> THE PROBLEM
The result should be an exact copy of the lines from the one with "223px; padding-left: 14px;" through the last line of the data below, both included.

Screenshot and code edit data

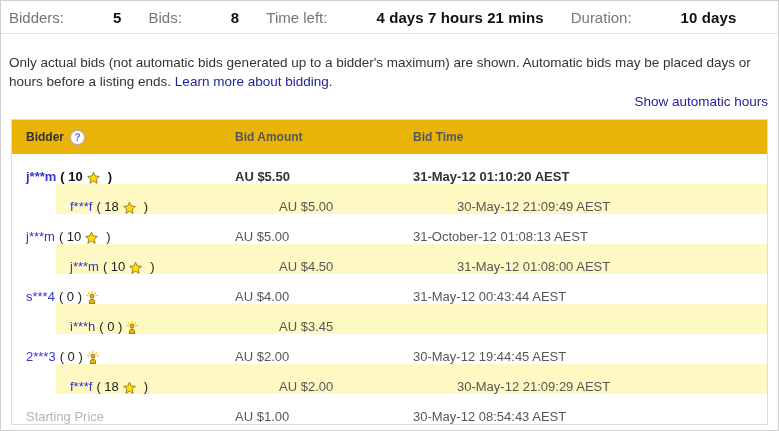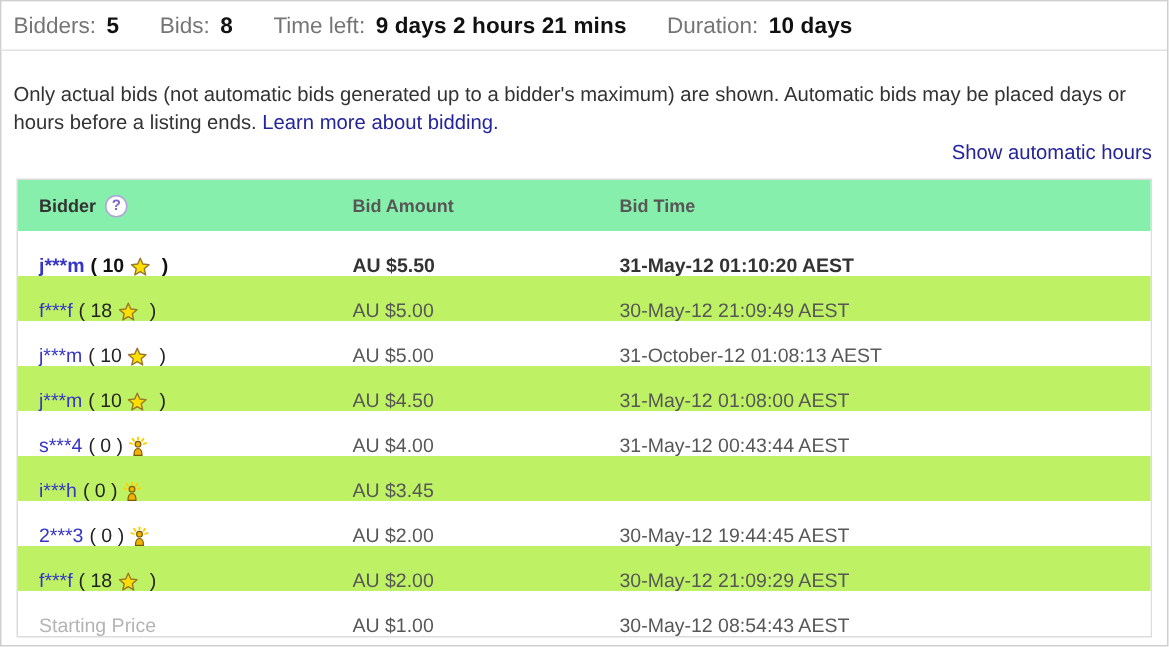--- a/index.html
+++ b/index.html
@@ -21,7 +21,7 @@
     border-bottom: 1px solid #e2e2e2;
     background:#fff;
   }
-  .stat { display: flex; align-items: baseline; margin-right: 27px; }
+  .stat { display: flex; align-items: baseline; margin-right: 27px; gap: 42px; }
   .stat-label { color:#757575; font-size: 15px; margin-right: 7px; }
   .stat-value { color:#111; font-size: 15px; font-weight: bold; letter-spacing: .1px; }
 

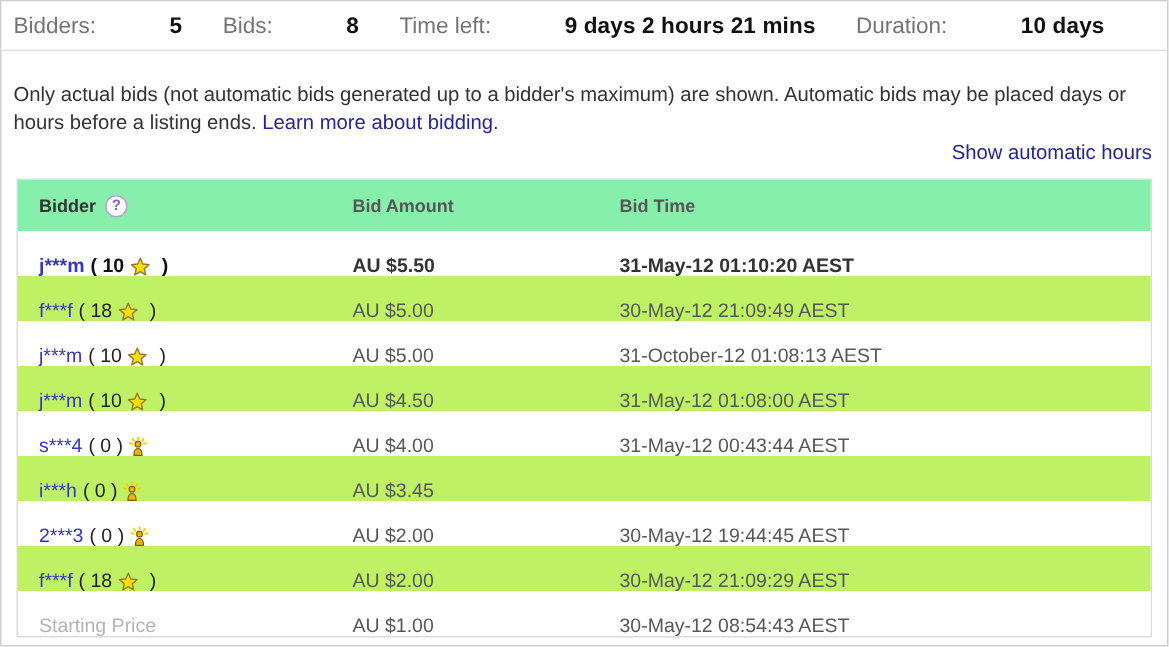--- a/index.html
+++ b/index.html
@@ -103,7 +103,7 @@
   </div>
   <div class="stat">
     <span class="stat-label">Time left:</span>
-    <span class="stat-value">9 days 2 hours 21 mins</span>
+    <span class="stat-value">4 days 7 hours 21 mins</span>
   </div>
   <div class="stat">
     <span class="stat-label">Duration:</span>

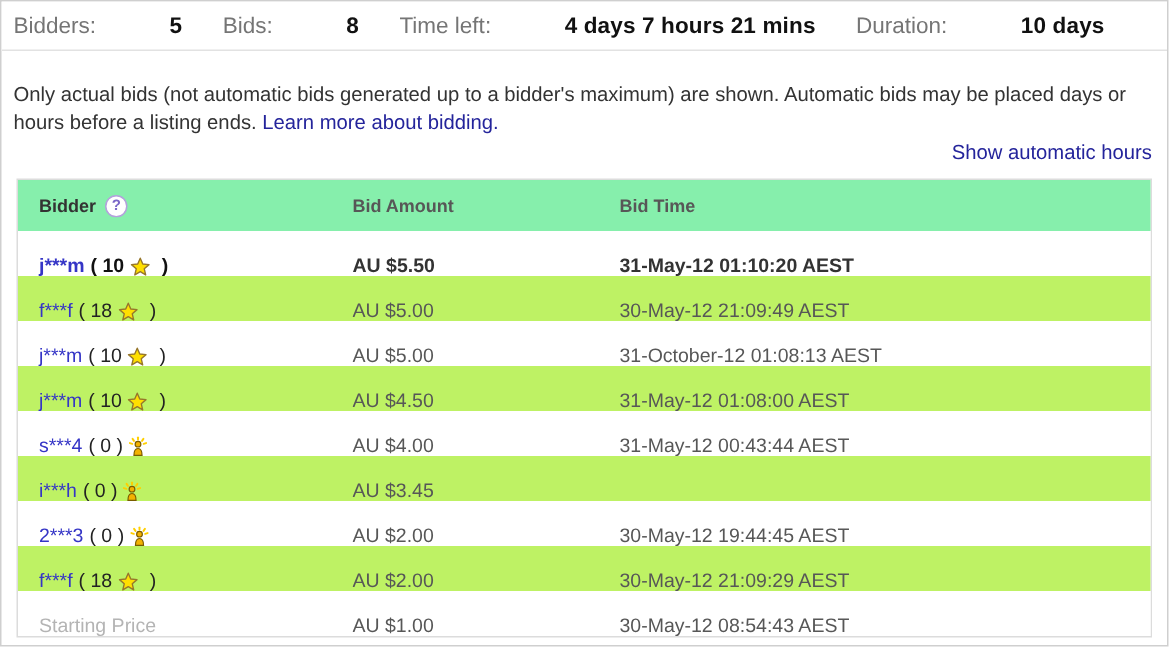--- a/index.html
+++ b/index.html
@@ -52,7 +52,7 @@
   .thead {
     display: flex; align-items: center;
     height: 34px;
-    background: #86efac;
+    background: #eab308;
     font-size: 12px; font-weight: bold; color:#333;
   }
   .trow {

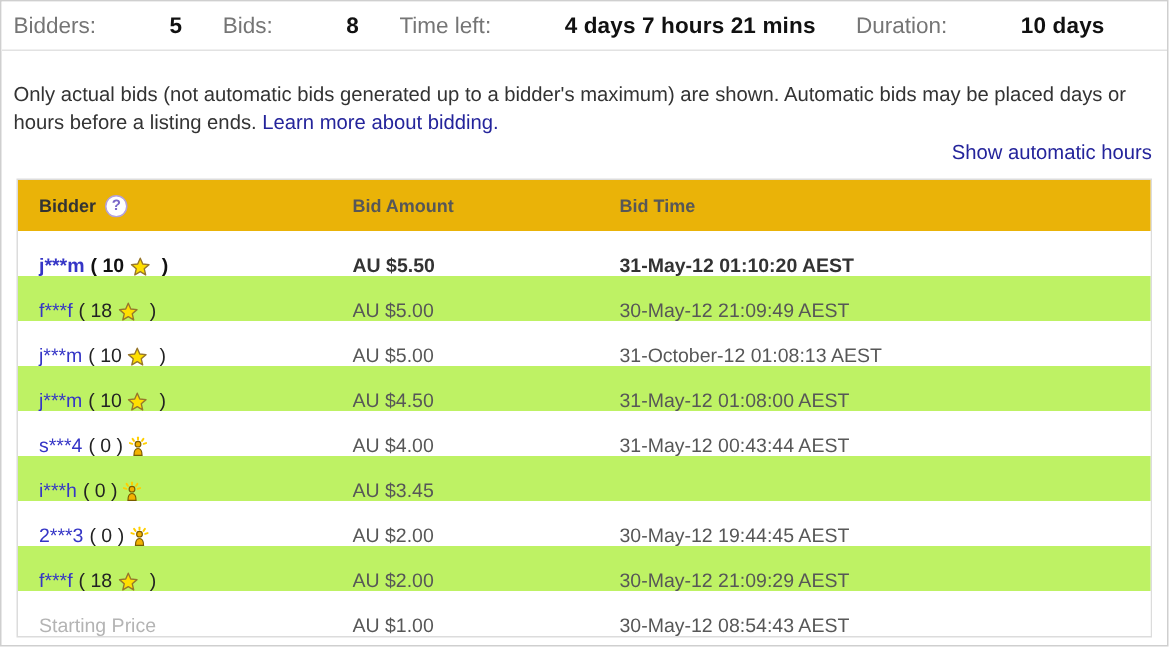--- a/index.html
+++ b/index.html
@@ -61,7 +61,7 @@
     font-size: 13px;
     background:#fff;
   }
-  .trow.alt { background:#bef264; }
+  .trow.alt { background:#fef9c3;margin-left:44px; }
   .cell { white-space: nowrap; overflow: hidden; }
   .c1 { width: 223px; padding-left: 14px; display:flex; align-items:center; }
   .c2 { width: 178px; }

> REPLY
   .c1 { width: 223px; padding-left: 14px; display:flex; align-items:center; }
   .c2 { width: 178px; }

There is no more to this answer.